Olağan şüpheliler -kömür, doğalgaz ve petrol- yakıldıklarında bir sera gazı olan CO2 saldıkları için uzun süredir çevrecilerin hedefindeler. Şu ana kadar da sürdürülebilirlik politikaları genellikle fosil yakıt kullanımını azaltmayı veya alternatif enerji kaynaklarını arttırmayı hedefliyordu. Fakat enerji verimliliği, elektrikli arabalar, rüzgâr ve güneş enerjisi bizi sadece bir yere kadar götürebilir. Gece vakti, rüzgârsız havalarda da elektrik üretebilmemiz gerekiyor. Öte yandan küresel emisyonların yaklaşık %20’sinden sorumlu olan endüstriyel üretim sektöründe de yapabileceklerimiz kısıtlı.
-
Çözüm: Karbon Yakalama ve Depolama, kısacası CCS (Carbon Capture and Storage). CCS teknolojisi büyük miktarda CO2 salan güç santrali veya fabrikaların baca gazını ayırmalarını sağlar.

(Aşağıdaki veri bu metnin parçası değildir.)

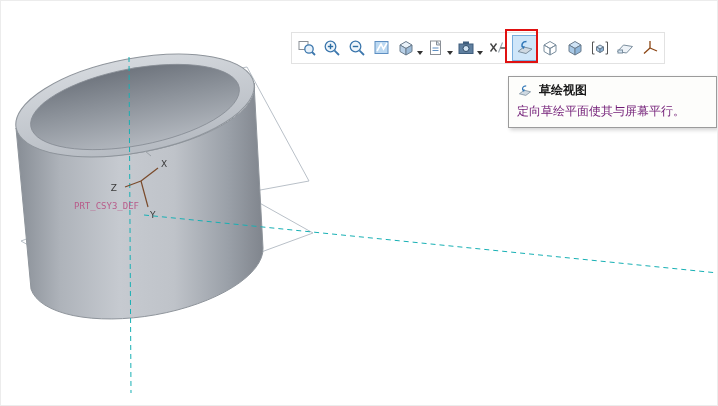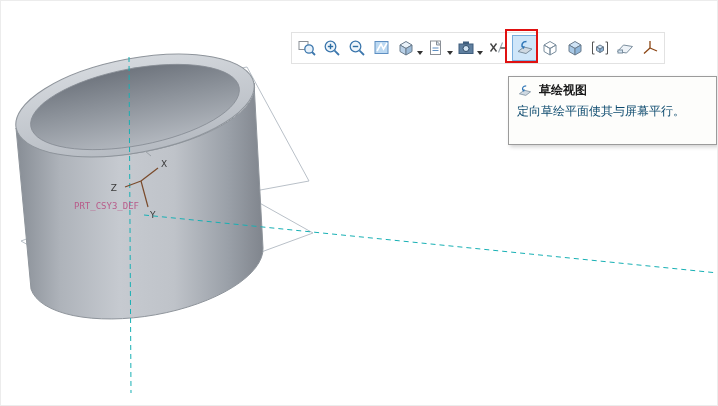--- a/index.html
+++ b/index.html
@@ -37,7 +37,7 @@
   .tooltip{
     position:absolute;left:507px;top:75px;width:209px;box-sizing:border-box;
     background:#fdfdfb;border:1px solid #9b9b9b;box-shadow:2px 2px 4px rgba(0,0,0,.18);
-    padding:5px 8px 24px 8px;z-index:4;
+    padding:5px 8px 7px 8px;z-index:4;
   }
   .tooltip-title-row{display:flex;align-items:center;gap:6px;}
   .tooltip-title{font-size:12px;font-weight:bold;color:#1a1a1a;}

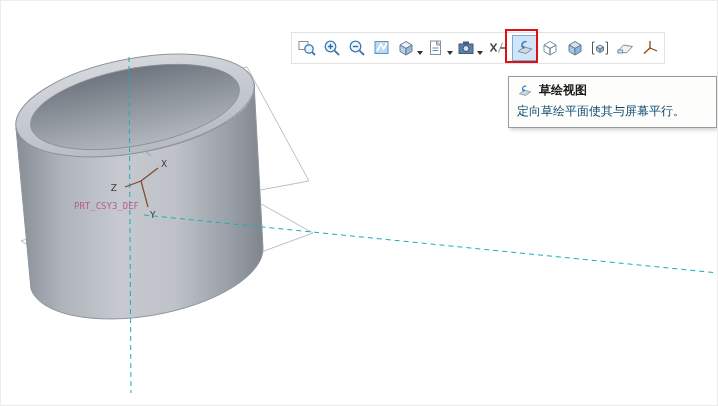--- a/index.html
+++ b/index.html
@@ -41,7 +41,7 @@
   }
   .tooltip-title-row{display:flex;align-items:center;gap:6px;}
   .tooltip-title{font-size:12px;font-weight:bold;color:#1a1a1a;}
-  .tooltip-desc{font-size:12px;color:#0c4a6e;margin-top:4px;}
+  .tooltip-desc{font-size:12px;color:#701a75;margin-top:4px;}
 
   .csys-label-text{font-family:"DejaVu Sans Mono","Liberation Mono",monospace;}
 </style>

Temizlenen gaz havaya bırakılır, filtrelenen CO2 ise yüksek basınçta yoğunlaştırılarak sıvılaştırılır. Sonrasında boru hatlarıyla taşınan CO2 boş bir yeraltı havzasına (tuzlu su veya boşalmış petrol rezervleri) basılarak burada yüzyıllarca depolanabilir. Alternatif olarak bu CO2, gazlı içecek üretimi veya eskiyen petrol kuyularına pompalanma yoluyla petrol çıkarımını hızlandırma gibi işlerde kullanılabilir.
-
Avantajlar: CCS on yıllarca elektrik, çimento, demir-çelik, cam ve kimyasallar gibi ağır sanayi ürünleri üretmek için kullandığımız teknolojileri çevre dostu bir şekilde kullanmaya devam etmemizi sağlar. Öyle ki Hükümetlerarası İklim Değişikliği Paneli (IPCC) 40 ülke ile ortak hazırladığı özel 1,5 °C raporunda Paris Anlaşması hedeflerine ulaşabilecek her senaryonun ciddi miktarda CCS’e ihtiyacı olduğunu hesapladı. Öte yandan, CO2’nin taşınması ve depolanması gibi süreçlerde petrol ve doğalgaz şirketlerinin yıllardır kullandıkları teknolojilerden yararlanıldığı için de gelecek endişesi taşıyan fosil yakıt şirketleri CCS ile yakından ilgilenmektedir. Son olarak CCS teknolojisi, doğrudan havadan karbon yakalama ve biyoenerji ile karbon yakalama gibi negatif emisyon teknolojileri için de kullanılabilir.
-
Çekinceler: Tabi ki fosil yakıt şirketlerinden hazzetmeyen kişilerin CCS’e şüpheyle yaklaşmasına ve onu fosil yakıtların ömrünü uzatmaya yönelik bir proje olarak görmesine şaşırmamak gerek. Ayrıca CCS ekonomik olarak salınımların sadece %90-95 kadarını engelleyebildiği için sıfır emisyonlu bir gelecekle bağdaşmayabilir. Bir diğer endişe ise yeraltındaki tuzlu su veya eski petrol yataklarında depolanan CO2’nin sızma tehlikesidir. Bu ihtimal, her ne kadar çok düşük olsa da kamuoyunda korkuya sebep olabilir ve karbon yakalamak için harcanan emeğin boşa gitmesini sağlayabilir.
-
Mevcut durum: CCS iklim değişikliği ile ilgilenen çevrelerde uzun süredir tartışılmasına ve teknolojinin tüm unsurlarının olgun olmasına rağmen çok kısıtlı olarak hayata geçirebildi. Halihazırda ABD, Çin ve Avustralya başta olmak üzere 10 ülkede toplam 21 aktif büyük ölçekli CCS tesisi var. Bu projeler her yıl toplam 40 milyon ton CO2 yakalıyor. Ne var ki, Uluslararası Enerji Ajansı’nın Sürdürülebilir Kalkınma Senaryosuna göre bu sayı 2040’ta 1.3 milyar tona, yani şu ankinin 33 katına çıkmalı. Yüksek karbon vergileri veya devlet desteği olmadan şirketlerin bu maliyetli projeleri yapmaları imkânsız. Bir sonraki adım acilen devletlerin güneş ve rüzgâr enerjisi için yaptıkları gibi etkili finansman modelleri geliştirmeleri.